* [Task to carry out]: Would you reproduce each line below exactly, leaving every picture out?

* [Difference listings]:
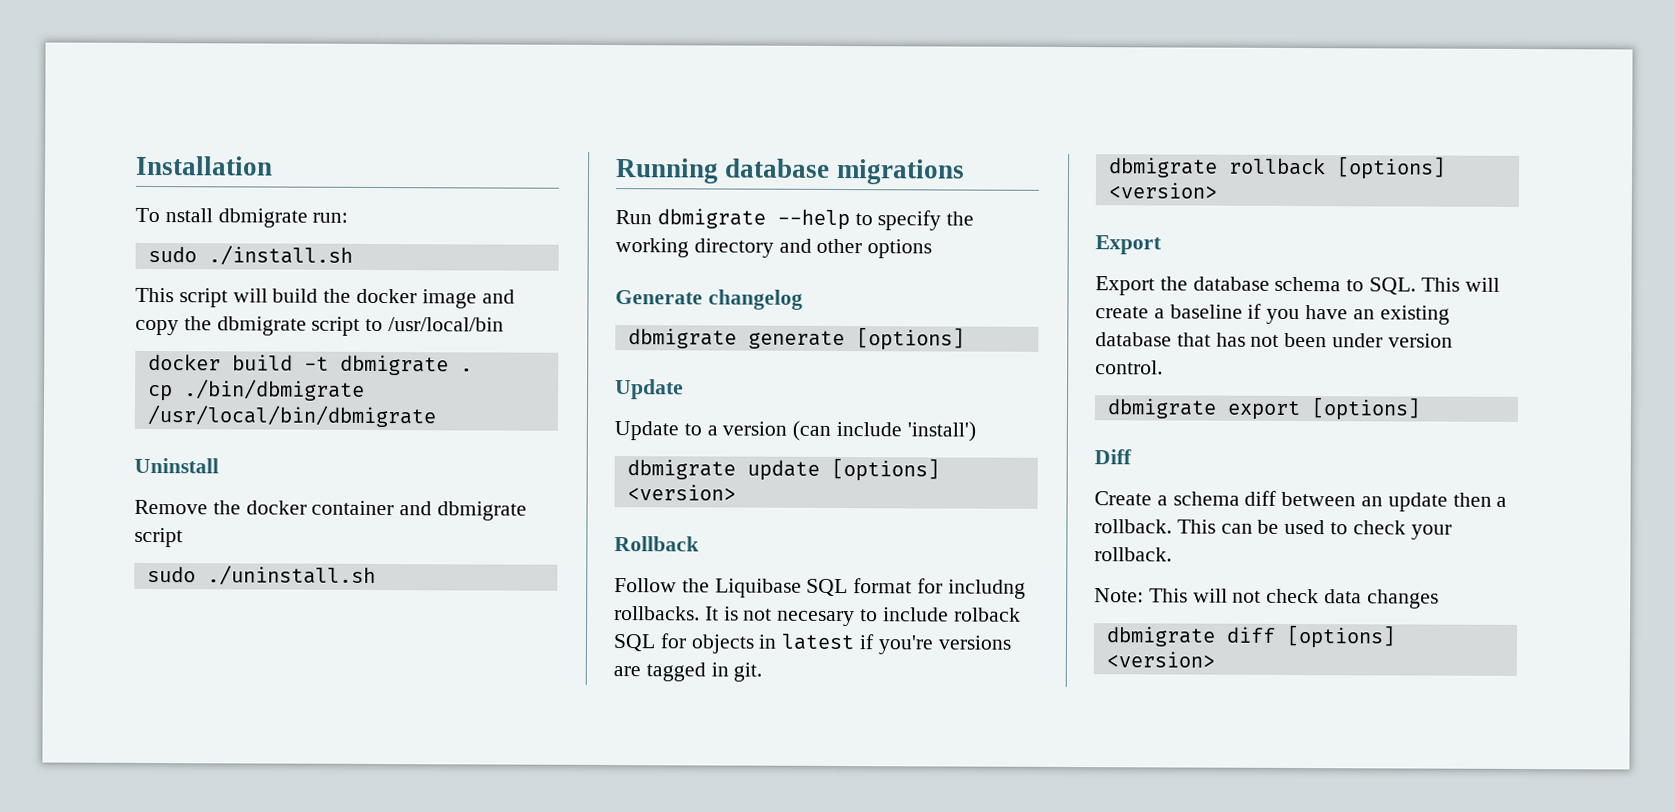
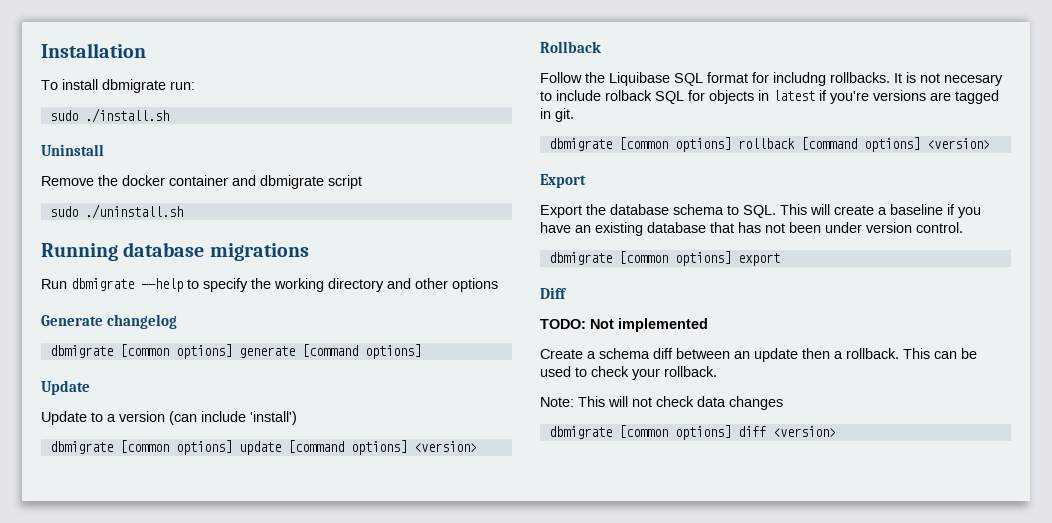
- To nstall dbmigrate run:
+ To install dbmigrate run:
- This script will build the docker image and copy the dbmigrate script to /usr/local/bin
- docker build -t dbmigrate .
- cp ./bin/dbmigrate /usr/local/bin/dbmigrate
- dbmigrate generate [options]
+ dbmigrate [common options] generate [command options]
- dbmigrate update [options] <version>
+ dbmigrate [common options] update [command options] <version>
- dbmigrate rollback [options] <version>
+ dbmigrate [common options] rollback [command options] <version>
- dbmigrate export [options]
+ dbmigrate [common options] export
+ TODO: Not implemented
- dbmigrate diff [options] <version>
+ dbmigrate [common options] diff <version>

* [Response below]:
- To nstall dbmigrate run:
+ To install dbmigrate run:
- This script will build the docker image and copy the dbmigrate script to /usr/local/bin
- docker build -t dbmigrate .
- cp ./bin/dbmigrate /usr/local/bin/dbmigrate
- dbmigrate generate [options]
+ dbmigrate [common options] generate [command options]
- dbmigrate update [options] <version>
+ dbmigrate [common options] update [command options] <version>
- dbmigrate rollback [options] <version>
+ dbmigrate [common options] rollback [command options] <version>
- dbmigrate export [options]
+ dbmigrate [common options] export
+ TODO: Not implemented
- dbmigrate diff [options] <version>
+ dbmigrate [common options] diff <version>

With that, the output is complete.